Work order - When you copy the data that follows, reproduce every word exactly and leave out the images.

-- Supplied data follows --

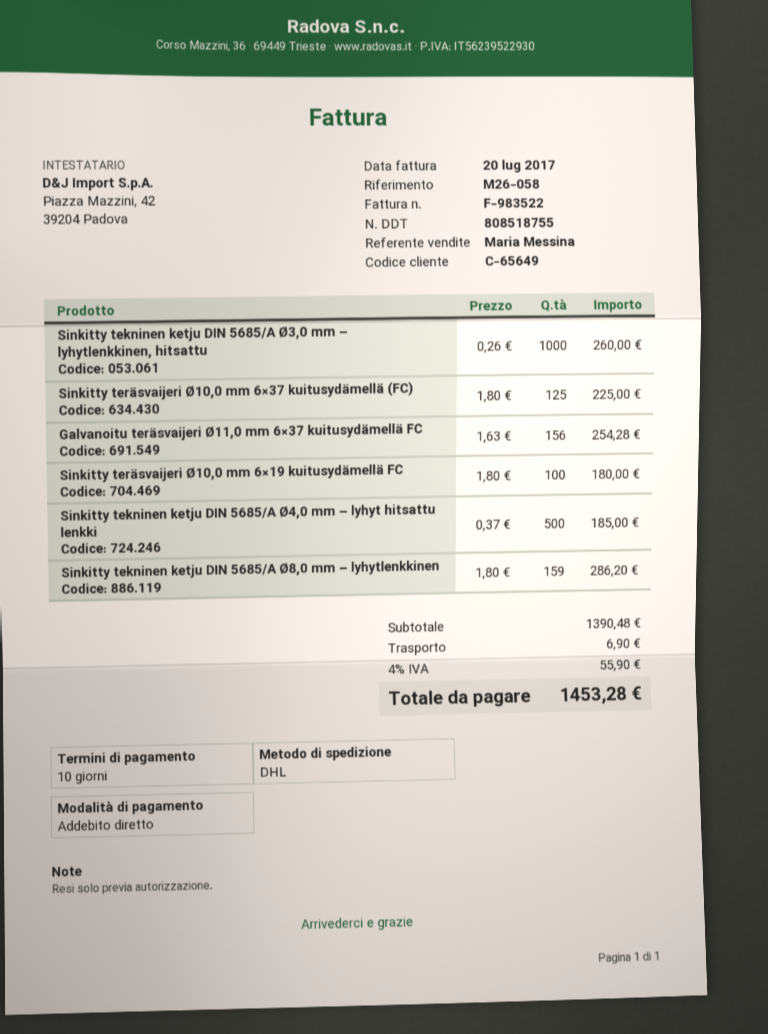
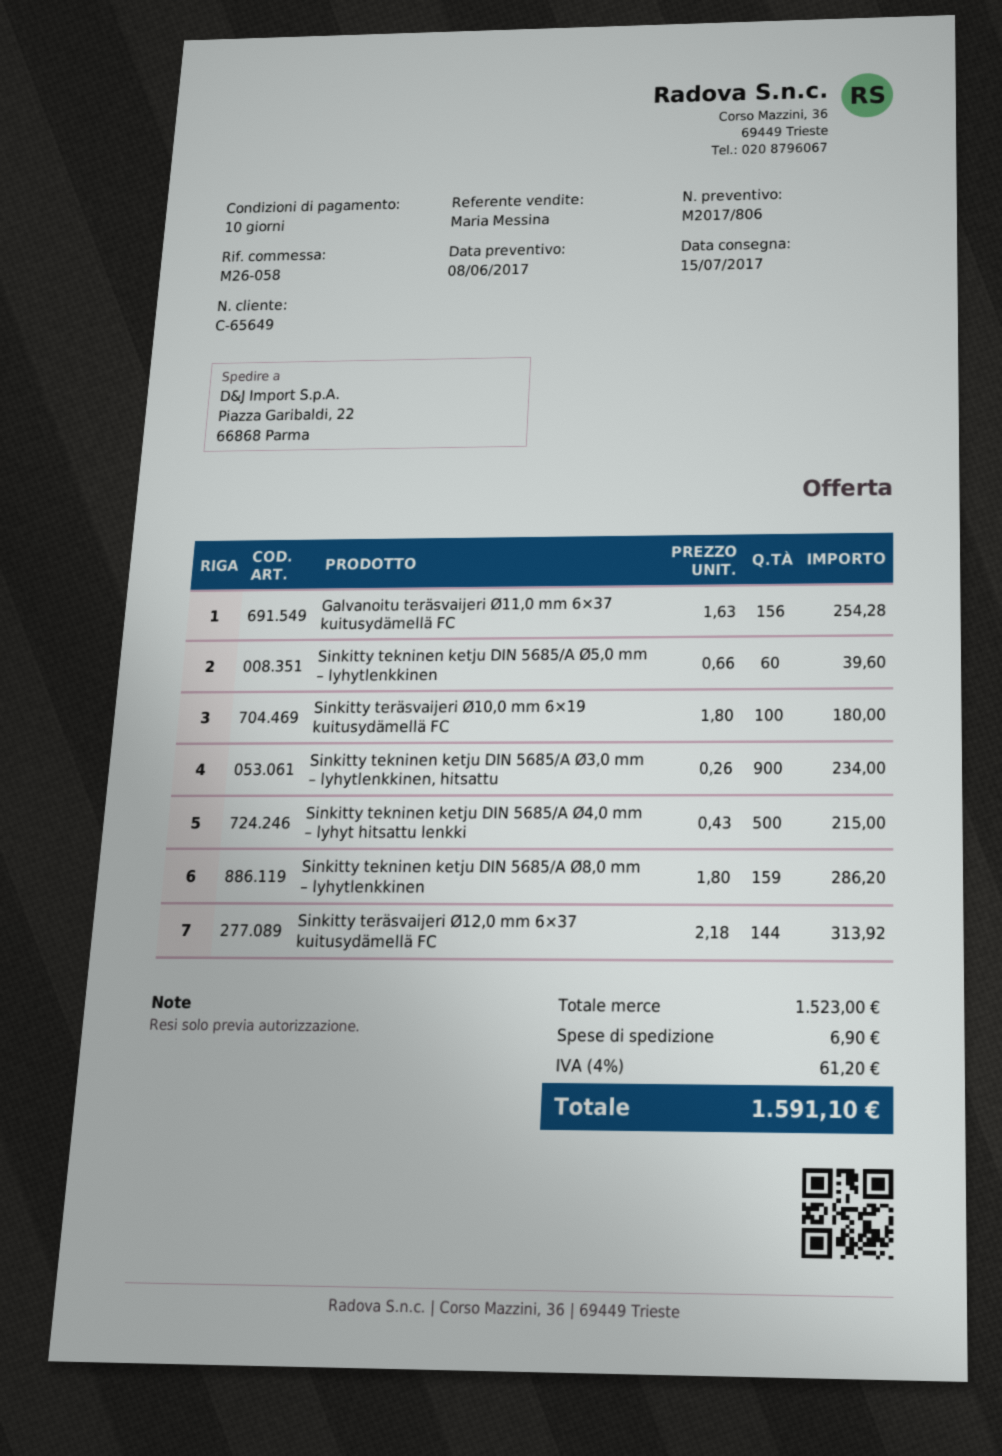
Sinkitty tekninen ketju DIN 5685/A Ø3,0 mm – lyhytlenkkinen, hitsattu: 1000 x 0.26 = 260.00 -> 900 x 0.26 = 234.00
Sinkitty teräsvaijeri Ø10,0 mm 6×37 kuitusydämellä (FC): 125 x 1.80 = 225.00 -> none
Sinkitty tekninen ketju DIN 5685/A Ø4,0 mm – lyhyt hitsattu lenkki: 500 x 0.37 = 185.00 -> 500 x 0.43 = 215.00
Sinkitty tekninen ketju DIN 5685/A Ø5,0 mm – lyhytlenkkinen: none -> 60 x 0.66 = 39.60
Sinkitty teräsvaijeri Ø12,0 mm 6×37 kuitusydämellä FC: none -> 144 x 2.18 = 313.92
subtotal: 1390.48 -> 1523.00
tax: 4% = 55.90 -> 4% = 61.20
total: 1453.28 -> 1591.10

-- Supplied data concluded --

Answer section -
Sinkitty tekninen ketju DIN 5685/A Ø3,0 mm – lyhytlenkkinen, hitsattu: 1000 x 0.26 = 260.00 -> 900 x 0.26 = 234.00
Sinkitty teräsvaijeri Ø10,0 mm 6×37 kuitusydämellä (FC): 125 x 1.80 = 225.00 -> none
Sinkitty tekninen ketju DIN 5685/A Ø4,0 mm – lyhyt hitsattu lenkki: 500 x 0.37 = 185.00 -> 500 x 0.43 = 215.00
Sinkitty tekninen ketju DIN 5685/A Ø5,0 mm – lyhytlenkkinen: none -> 60 x 0.66 = 39.60
Sinkitty teräsvaijeri Ø12,0 mm 6×37 kuitusydämellä FC: none -> 144 x 2.18 = 313.92
subtotal: 1390.48 -> 1523.00
tax: 4% = 55.90 -> 4% = 61.20
total: 1453.28 -> 1591.10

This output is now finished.